» What you need to do
Each line from the one that has "Run application internal" through the final line of the listing is to be written out exactly, and no other line is.
Segment Open
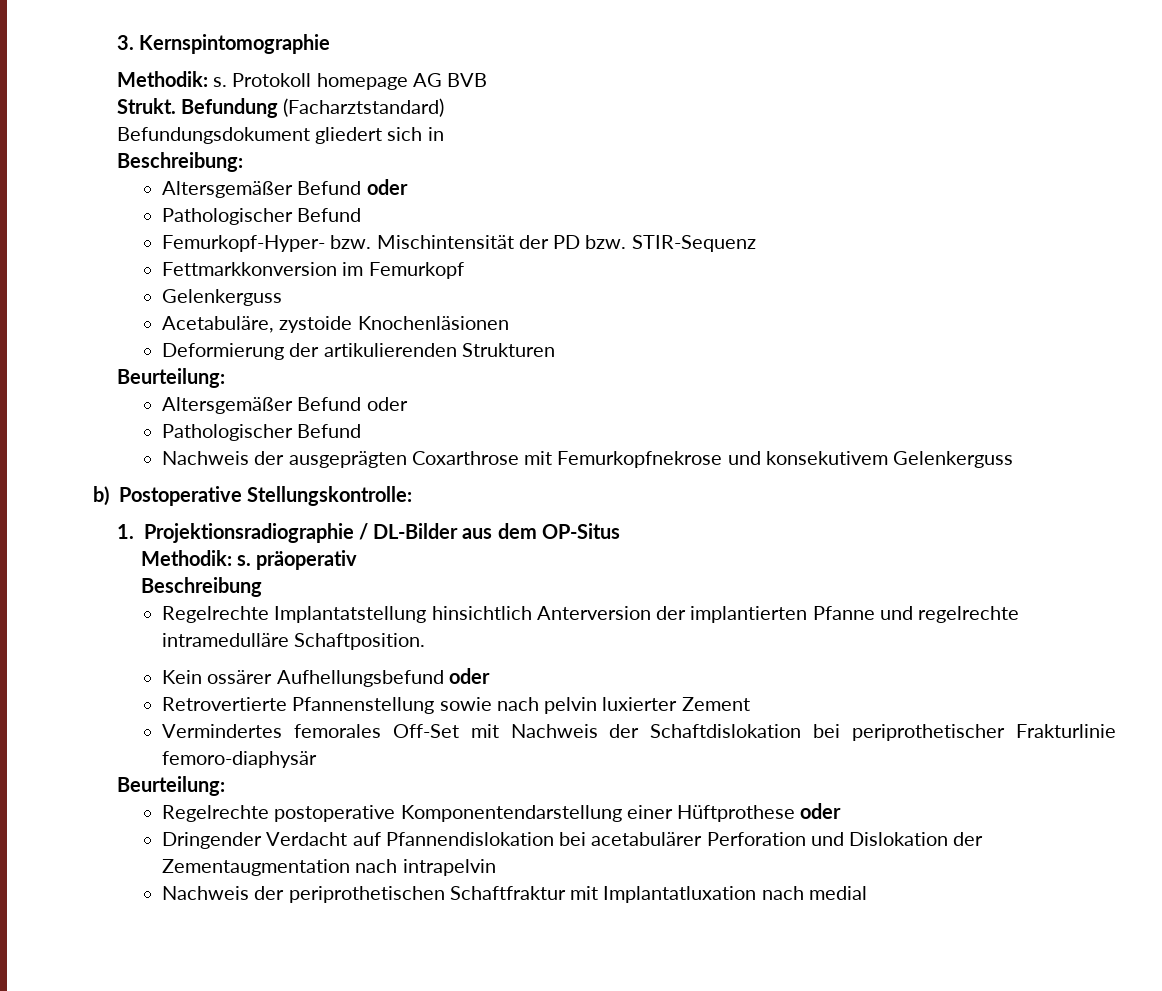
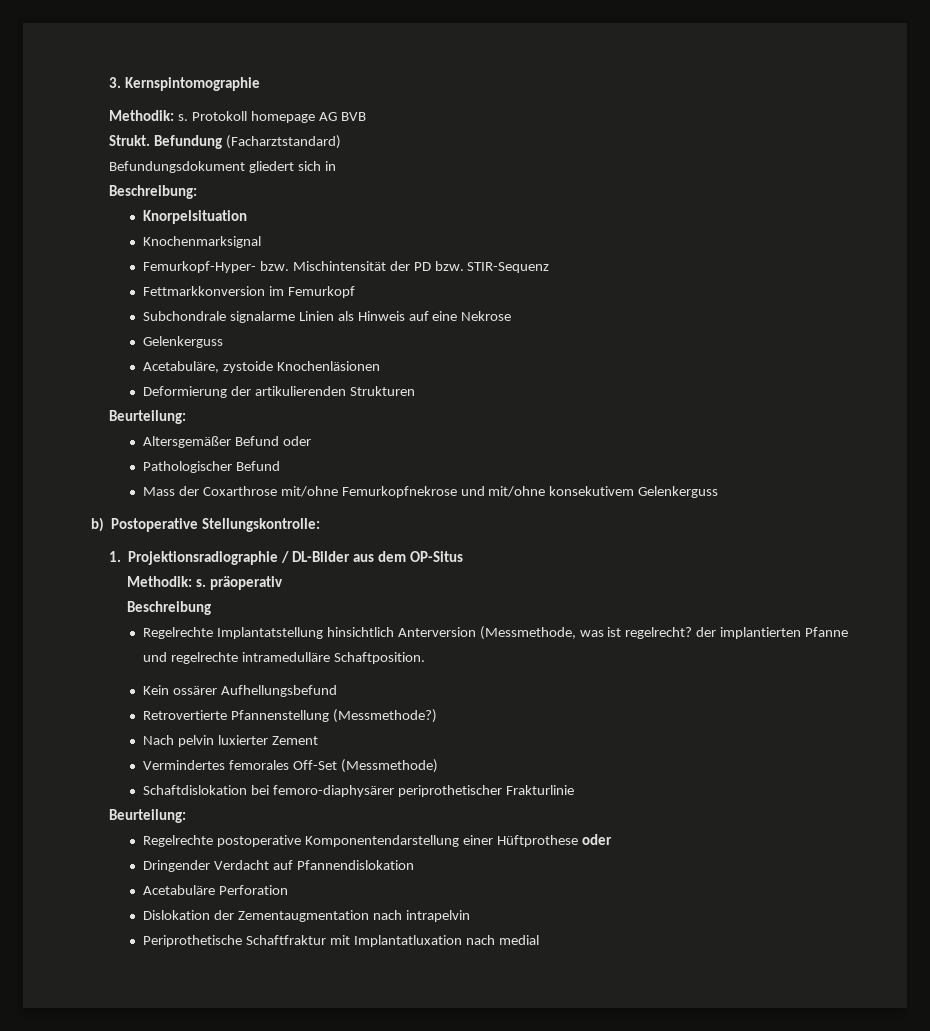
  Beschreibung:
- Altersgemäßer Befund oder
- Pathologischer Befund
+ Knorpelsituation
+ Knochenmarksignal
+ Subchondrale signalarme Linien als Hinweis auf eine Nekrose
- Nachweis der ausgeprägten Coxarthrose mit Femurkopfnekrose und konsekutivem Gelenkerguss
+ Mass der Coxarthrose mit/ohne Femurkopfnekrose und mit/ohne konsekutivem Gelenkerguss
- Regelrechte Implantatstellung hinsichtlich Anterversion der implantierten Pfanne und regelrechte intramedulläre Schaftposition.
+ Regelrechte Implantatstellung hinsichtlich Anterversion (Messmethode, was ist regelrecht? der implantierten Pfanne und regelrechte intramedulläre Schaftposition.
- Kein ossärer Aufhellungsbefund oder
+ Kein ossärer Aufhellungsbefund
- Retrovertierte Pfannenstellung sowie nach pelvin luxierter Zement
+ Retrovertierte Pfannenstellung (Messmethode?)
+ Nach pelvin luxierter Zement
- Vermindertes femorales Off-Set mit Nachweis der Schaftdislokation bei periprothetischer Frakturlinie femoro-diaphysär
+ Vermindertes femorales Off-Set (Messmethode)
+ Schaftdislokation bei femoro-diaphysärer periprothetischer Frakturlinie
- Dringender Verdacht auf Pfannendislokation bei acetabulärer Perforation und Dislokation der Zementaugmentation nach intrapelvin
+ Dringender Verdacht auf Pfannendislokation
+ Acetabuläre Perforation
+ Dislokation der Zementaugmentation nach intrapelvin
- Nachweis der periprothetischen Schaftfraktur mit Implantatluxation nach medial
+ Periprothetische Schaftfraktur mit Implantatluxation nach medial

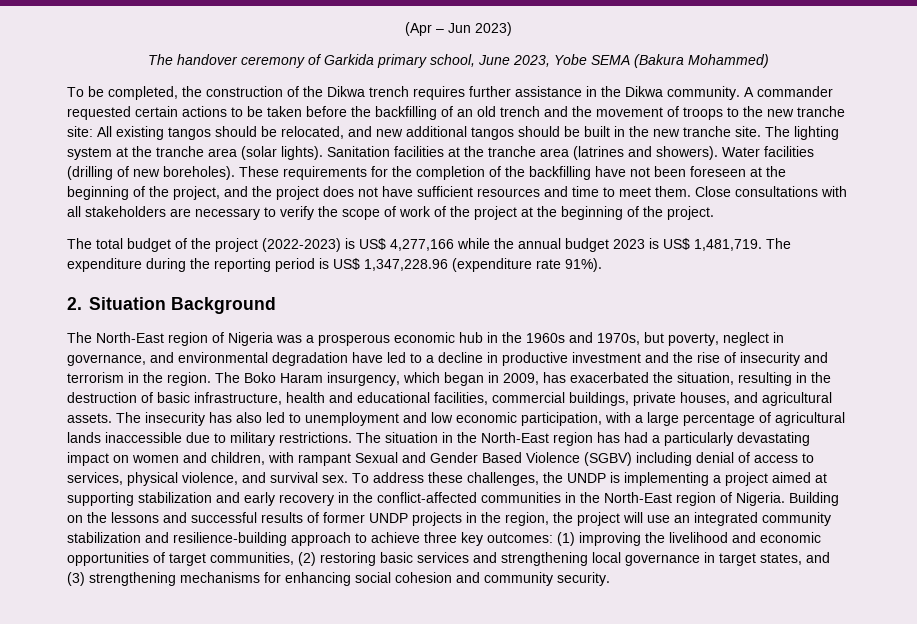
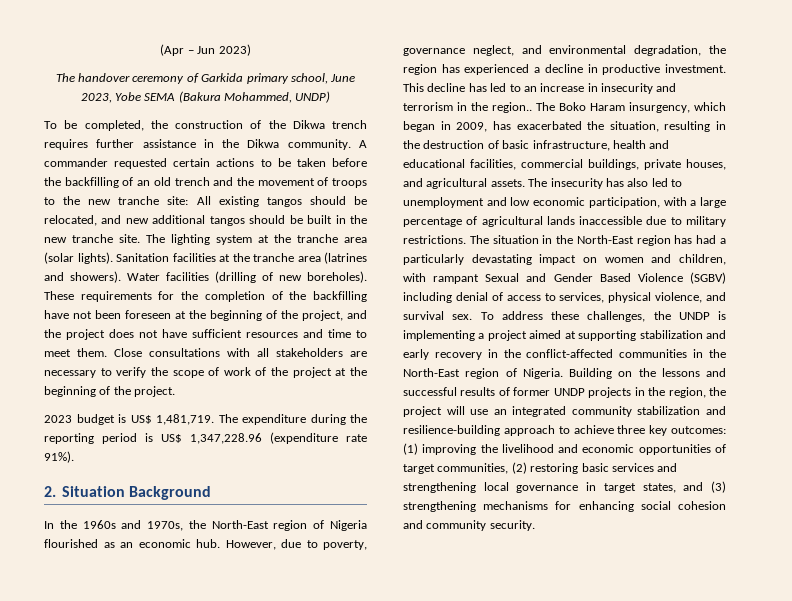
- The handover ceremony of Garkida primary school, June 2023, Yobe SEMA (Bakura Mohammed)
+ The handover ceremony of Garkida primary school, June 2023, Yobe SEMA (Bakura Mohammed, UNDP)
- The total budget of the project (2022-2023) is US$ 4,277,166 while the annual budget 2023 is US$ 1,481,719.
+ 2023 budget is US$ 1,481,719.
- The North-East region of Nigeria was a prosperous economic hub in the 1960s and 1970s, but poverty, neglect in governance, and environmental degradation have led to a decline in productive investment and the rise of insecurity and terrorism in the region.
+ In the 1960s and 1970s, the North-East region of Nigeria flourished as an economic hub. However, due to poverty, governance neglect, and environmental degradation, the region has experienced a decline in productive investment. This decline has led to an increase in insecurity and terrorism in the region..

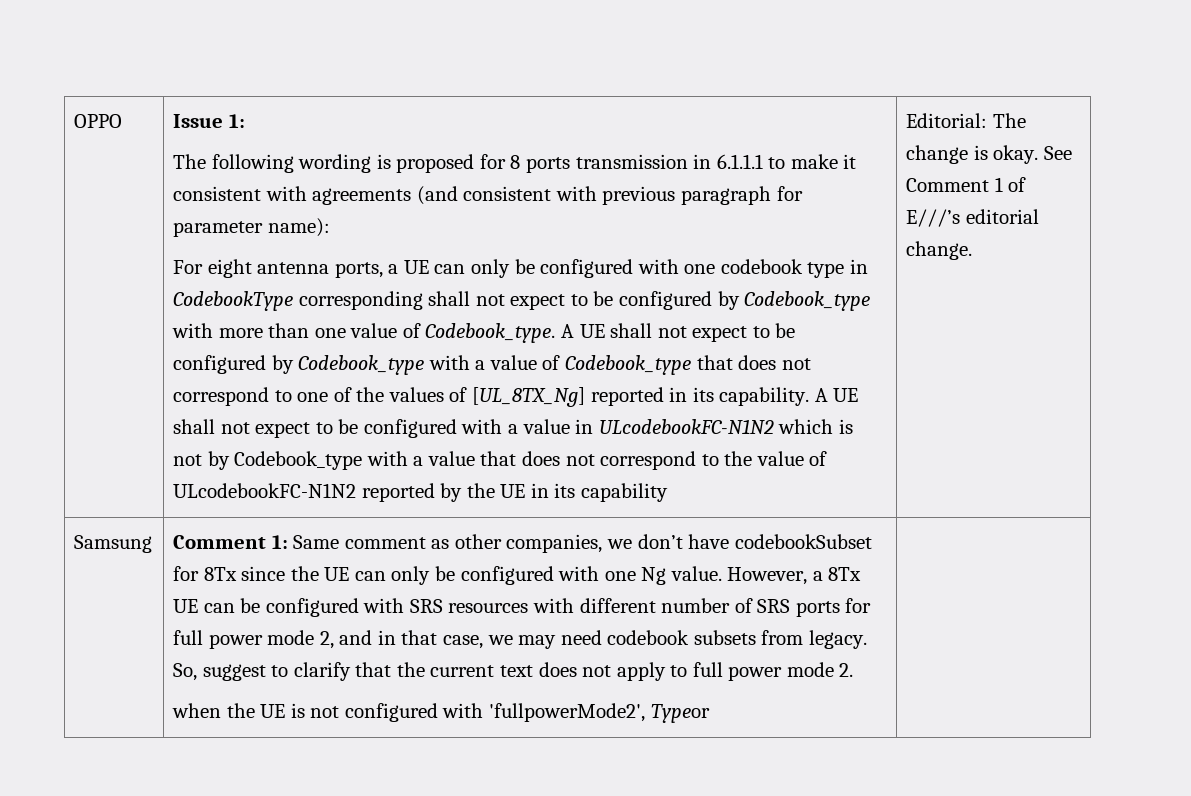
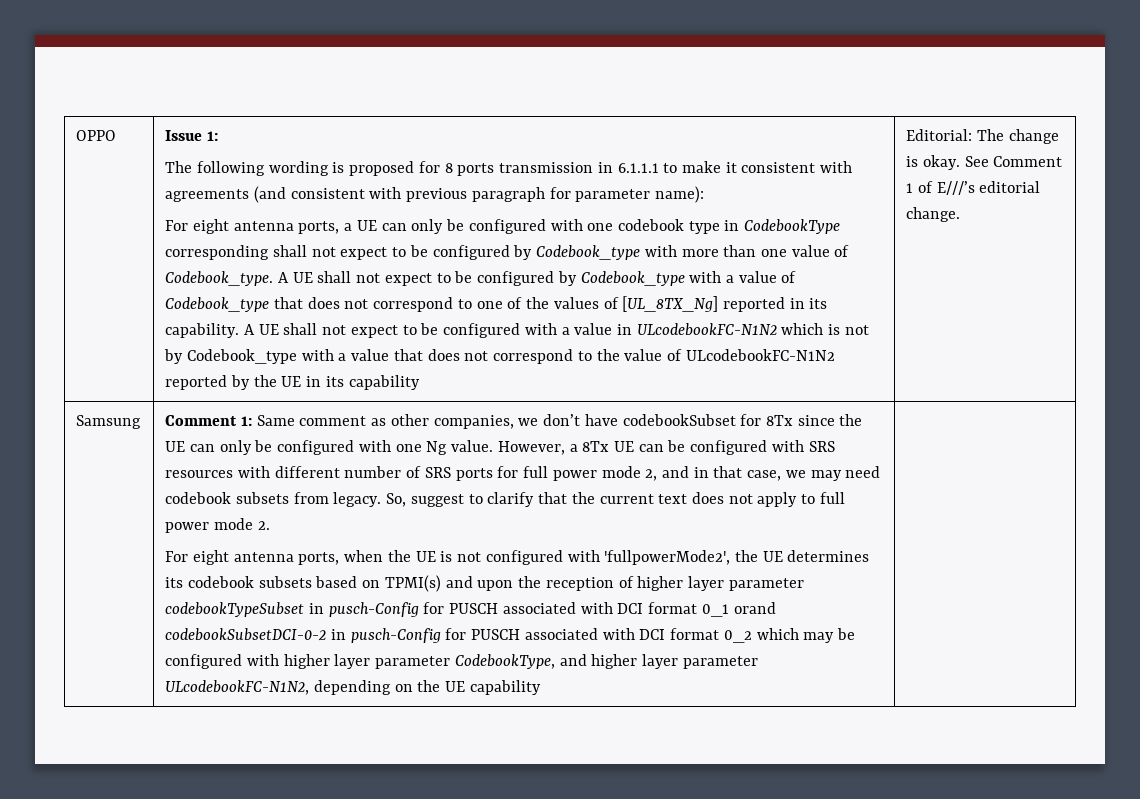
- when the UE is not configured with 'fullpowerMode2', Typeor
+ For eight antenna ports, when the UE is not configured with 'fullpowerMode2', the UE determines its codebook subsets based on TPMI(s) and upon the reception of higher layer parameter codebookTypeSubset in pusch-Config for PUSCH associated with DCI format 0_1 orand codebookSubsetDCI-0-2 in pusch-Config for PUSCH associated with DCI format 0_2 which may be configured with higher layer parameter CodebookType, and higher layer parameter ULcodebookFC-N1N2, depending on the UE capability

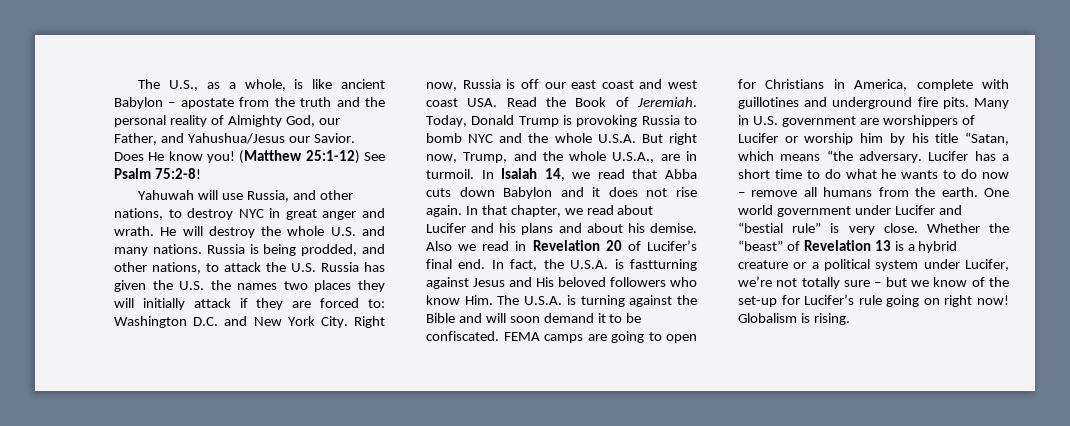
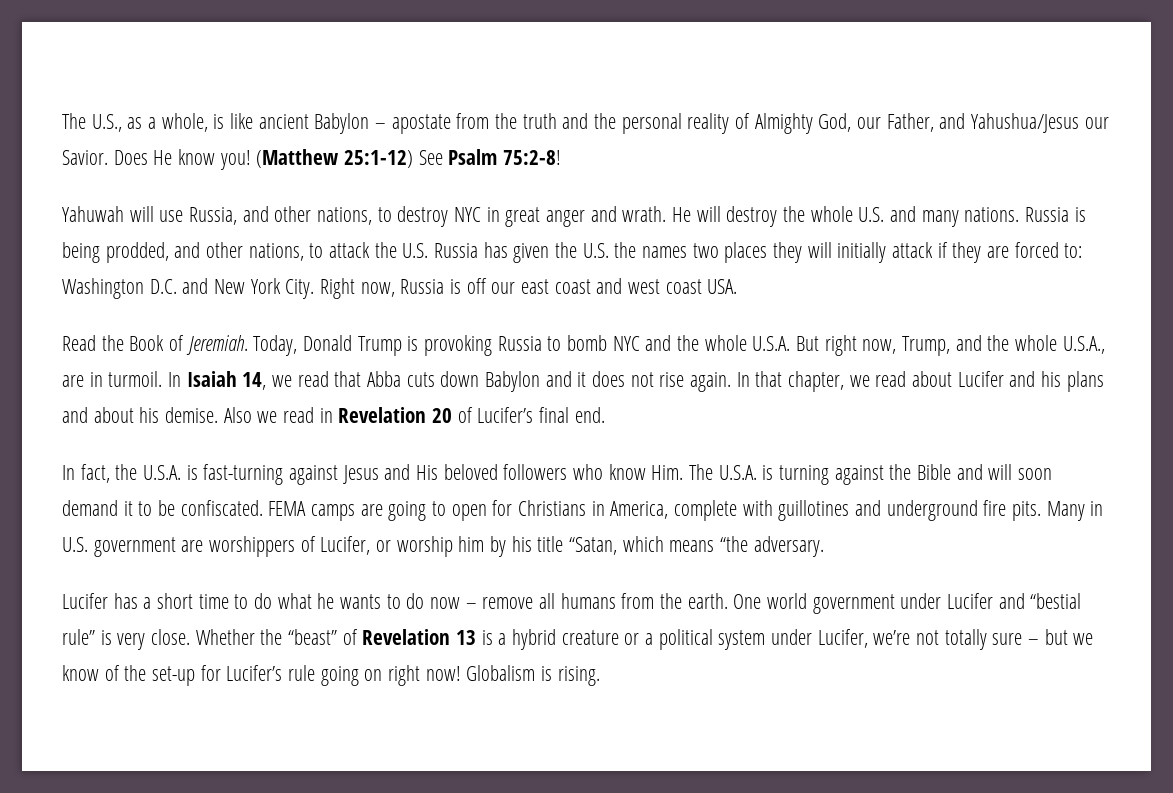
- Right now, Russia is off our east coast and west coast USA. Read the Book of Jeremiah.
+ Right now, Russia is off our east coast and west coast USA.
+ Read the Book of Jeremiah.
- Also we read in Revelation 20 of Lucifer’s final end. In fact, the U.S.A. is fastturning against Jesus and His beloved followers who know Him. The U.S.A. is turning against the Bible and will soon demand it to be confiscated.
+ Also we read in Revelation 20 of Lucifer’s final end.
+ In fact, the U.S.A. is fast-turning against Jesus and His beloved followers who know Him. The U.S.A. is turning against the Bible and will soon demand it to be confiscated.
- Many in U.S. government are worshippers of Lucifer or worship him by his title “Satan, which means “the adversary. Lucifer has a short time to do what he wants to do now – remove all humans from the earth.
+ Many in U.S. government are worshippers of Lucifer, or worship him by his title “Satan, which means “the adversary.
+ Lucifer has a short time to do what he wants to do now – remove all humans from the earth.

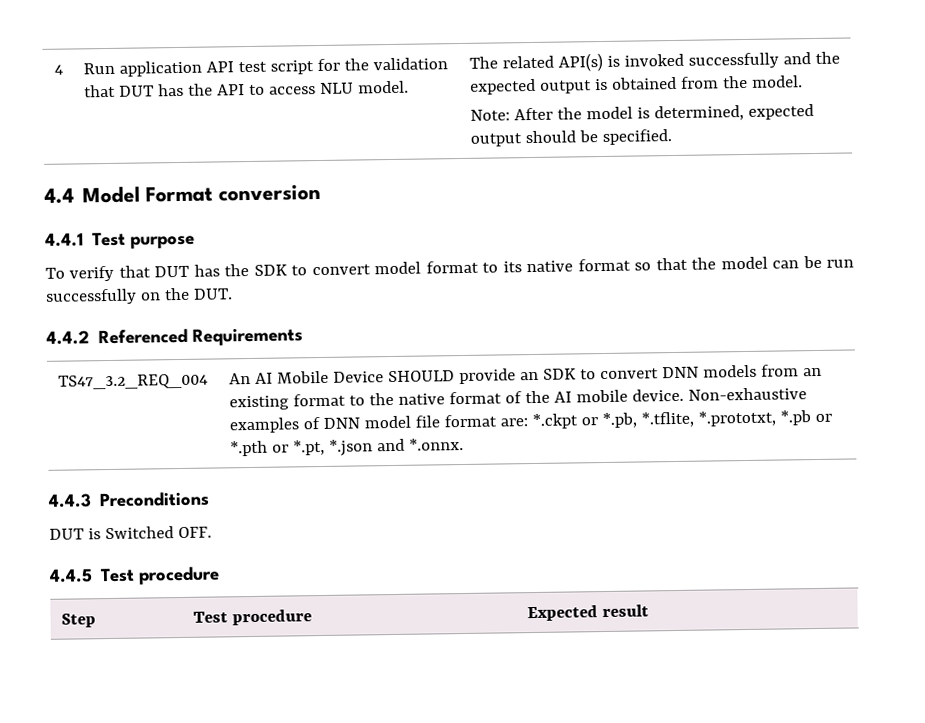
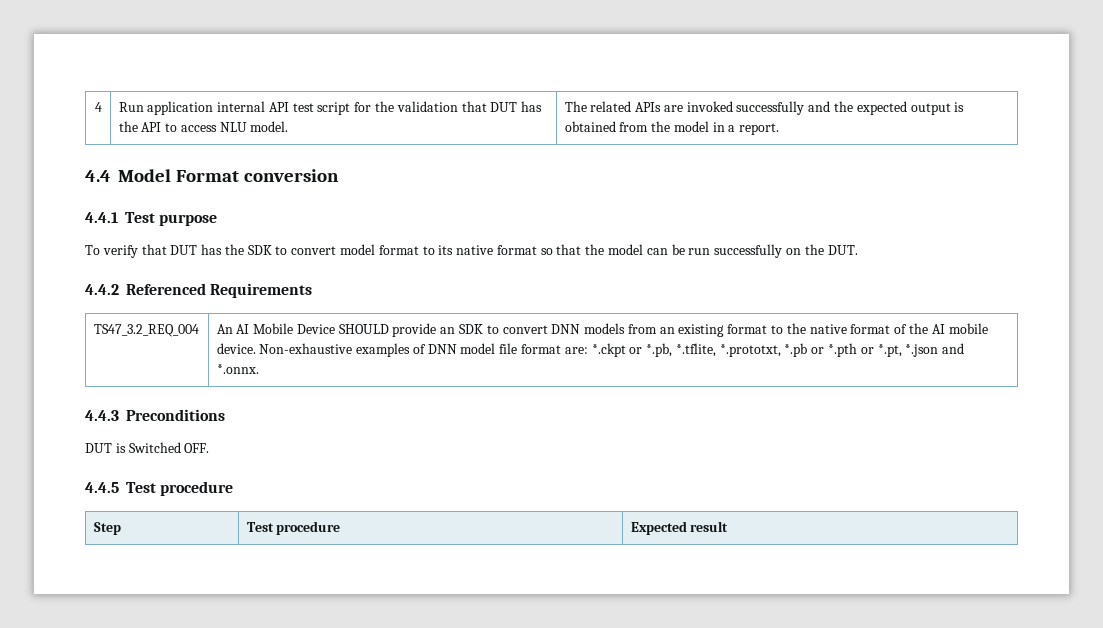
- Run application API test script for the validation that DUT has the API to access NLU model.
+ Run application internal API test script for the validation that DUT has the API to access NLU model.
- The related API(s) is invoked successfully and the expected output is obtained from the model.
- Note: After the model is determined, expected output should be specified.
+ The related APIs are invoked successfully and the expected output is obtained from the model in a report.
Segment Closed
» Solution for this exercise
+ Run application internal API test script for the validation that DUT has the API to access NLU model.
- The related API(s) is invoked successfully and the expected output is obtained from the model.
- Note: After the model is determined, expected output should be specified.
+ The related APIs are invoked successfully and the expected output is obtained from the model in a report.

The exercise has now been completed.